— Иванович, — хлопает дед ладошкой после второй стопки. — Где ни будешь — заходи. На Новый год заходи, кабана завалю. Да, да, Иванович.
— Закусуй, закусуй.
— Старуха, — шумит он, захмелев, — давай песню закричим!
Бабка развязывает косынку, жарко ей, и такая она сейчас простоволосая, рассердечная, как все женщины по деревням, когда выпьют.
— Обожди.
— Ну, ну, зачни…
Старик опускает локоть на стол, подпирает голову, начинает сиплым голосом.
Видится мне поле, и по нему, по далекому полюшку, три розные дорожки. Идет парень к девчонке, ой, и зачем он ходит так поздно?..
— Это старая песня, — замечает бабка, передыхая. — Как Мишу нашего провожали, я кричала.
— Иванович! Ня обижайся! Ня обижайся, Иванович!
— Да ну!
— Ня обижайся, Иванович.
Вино, песня, слова деда, последний вечер, ночь студится по лесу — грустно мне. Вот еду, буду до поры до времени гулять по городу, и вдруг скучно мне станет, тоска по простору и дорогам забьется внутри, и вспомню я и девчат на ферме, и ранние зыбкие утра, и звонки колокольчиков на шеях коров, и запах фуфаек в клубе, где девки хихикают при поцелуях на экране, и вспомню, как хорошо мне было на горе, в отдаленной тишине, среди родной простоты этих брянских стариков, певших мне о трех разных дорогах, о молодости и расставании… И потянет меня к ним.
— Иванович, — прощается дед в аллее, — не обессудь, заходи к нам, если будешь недалеко. На Новый год заходи, кабана завалю, да, да, заходи.
Я обещаю, но куда уж, долог путь, едва ли еще сведет нас жизнь. Я вдруг остро чувствую, как хочется и невозможно объехать мне всех, кого я оставил в разных местах, кто нерасстанно был во мне все эти годы.
1963
КОГДА-НИБУДЬ
Тогда ехал я с юга, с дремного кавказского побережья. Джанхот был прекрасен, но весь месяц я что-то томился, мечтал уехать куда-то. Я устал от жары, от неожиданно свежих вечеров, когда по-над морем или в кустах белеют мужские рубашки, из дома отдыха слышна музыка, берег тенист и звучен от волн, а море плоско поблескивает, заполняет собой все пространство, звезды колются над горизонтом, и ты смотришь, думаешь, и кого-то тебе надо бы рядом…
После моря и заслоняющих гор хотелось прохлады, темноватой дневной зелени, речек, широты и далекости ровных русских полей. Изредка, просыпаясь в поезде, покуривая и выглядывая с полки в узкую створку окна, я мимолетно вспоминал Джанхот и видел дачу Короленко, узкий гальковый берег, высокую дорожку наверх и прозрачное марево в турецкой стороне. И еще Люсю, робкую девушку, очень миловидную и нежную, всю точно ленивую в своей нежности, в свободно опущенных, тонких и гибких, как прутья, руках, во взгляде, в том, как она шла по жаре с купанья и словно чувствовала мой взгляд на себе и знала, что я завтра уеду и, может, больше не встретимся.

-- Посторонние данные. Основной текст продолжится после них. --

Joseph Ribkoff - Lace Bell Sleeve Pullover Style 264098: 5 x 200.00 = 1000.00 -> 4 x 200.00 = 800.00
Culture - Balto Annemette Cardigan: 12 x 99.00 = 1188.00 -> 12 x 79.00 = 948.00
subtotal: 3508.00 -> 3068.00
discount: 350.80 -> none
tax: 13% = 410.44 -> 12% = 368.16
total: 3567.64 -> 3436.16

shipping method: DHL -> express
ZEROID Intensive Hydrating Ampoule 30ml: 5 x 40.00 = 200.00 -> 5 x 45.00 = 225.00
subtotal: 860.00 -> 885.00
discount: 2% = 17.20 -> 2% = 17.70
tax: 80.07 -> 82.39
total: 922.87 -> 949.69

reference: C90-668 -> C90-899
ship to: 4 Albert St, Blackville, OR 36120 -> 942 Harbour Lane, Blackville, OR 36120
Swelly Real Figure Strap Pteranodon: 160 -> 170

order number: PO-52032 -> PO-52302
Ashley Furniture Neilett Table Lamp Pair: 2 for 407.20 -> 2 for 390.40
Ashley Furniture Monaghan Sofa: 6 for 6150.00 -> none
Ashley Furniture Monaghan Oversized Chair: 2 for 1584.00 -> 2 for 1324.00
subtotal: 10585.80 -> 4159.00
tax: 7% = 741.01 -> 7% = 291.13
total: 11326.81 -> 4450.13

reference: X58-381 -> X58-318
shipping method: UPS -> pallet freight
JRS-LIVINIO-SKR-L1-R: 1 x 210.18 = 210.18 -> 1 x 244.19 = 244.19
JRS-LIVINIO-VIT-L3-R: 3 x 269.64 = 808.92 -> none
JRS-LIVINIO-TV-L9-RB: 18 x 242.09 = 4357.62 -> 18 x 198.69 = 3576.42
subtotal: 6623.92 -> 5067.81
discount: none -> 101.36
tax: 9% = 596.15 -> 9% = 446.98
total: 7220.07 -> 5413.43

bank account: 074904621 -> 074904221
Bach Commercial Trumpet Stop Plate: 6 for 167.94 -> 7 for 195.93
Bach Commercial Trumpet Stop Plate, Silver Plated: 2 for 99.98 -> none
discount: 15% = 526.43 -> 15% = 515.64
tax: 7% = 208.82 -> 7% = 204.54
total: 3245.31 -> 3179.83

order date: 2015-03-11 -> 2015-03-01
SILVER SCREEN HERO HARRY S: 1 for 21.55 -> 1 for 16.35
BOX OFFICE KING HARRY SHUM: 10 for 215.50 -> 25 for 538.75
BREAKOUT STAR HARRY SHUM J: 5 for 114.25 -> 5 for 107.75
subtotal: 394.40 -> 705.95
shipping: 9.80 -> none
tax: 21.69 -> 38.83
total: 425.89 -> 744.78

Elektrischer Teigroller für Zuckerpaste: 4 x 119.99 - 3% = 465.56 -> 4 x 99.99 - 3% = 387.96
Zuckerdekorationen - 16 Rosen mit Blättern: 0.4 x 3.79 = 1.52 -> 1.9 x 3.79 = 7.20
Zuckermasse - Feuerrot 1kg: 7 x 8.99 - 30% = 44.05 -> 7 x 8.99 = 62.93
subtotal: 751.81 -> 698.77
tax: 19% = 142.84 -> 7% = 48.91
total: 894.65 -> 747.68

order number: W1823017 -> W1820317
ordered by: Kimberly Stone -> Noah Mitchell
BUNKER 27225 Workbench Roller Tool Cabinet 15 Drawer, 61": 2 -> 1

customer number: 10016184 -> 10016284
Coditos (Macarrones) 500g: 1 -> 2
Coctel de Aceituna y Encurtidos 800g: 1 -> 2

— Уезжаешь? — сказала она, когда я попался ей у ворот. — Куда?
— Далеко, — ответил я.
— Ну что ж… — взглянула она обидчиво. — Счастливо.
«Не обижайся», — хотел сказать я.
Вечером за Россошью нас долго не отпускали с какой-то маленькой станции. Я ехал в последнем вагоне. Весь я был настроен на одно, и то, что жило и шумело под боком, не задевало меня, не занимало, как прежде, а всякие глухие полустанки, вид оставшихся за вагоном окрестностей, темное поле под откосом, его запах, чувство необозримого в засыпающей густоте ночи простора и песни из репродуктора в палисаднике близко и тонко отзывались во мне. Откуда вдруг приходит такое? Откуда приходит стеснительное чувство любви к жизни, к ожиданию редких мгновений и проезжим тихим местам? Пели на русский манер — протяжно, с тоской, и что-то народное, местное, и пели так, что поневоле увидишь перед собой речку, вечер, копны и все полевое, деревенское, зовущее…
В конце ночи я застал прохладный рассвет. Туман белыми клочьями вспухал над водой, и было похоже, что речка дышит со дна паром.
Стукнулся и пролетел мосток.
— Подъезжаем, — сказал кто-то спросонок.
Когда же я снова проснусь в вагоне?! Когда же я сойду на рязанской станции и, уже что-то переживший, в чем-то переменившийся, вспомню и тот август и себя? Когда?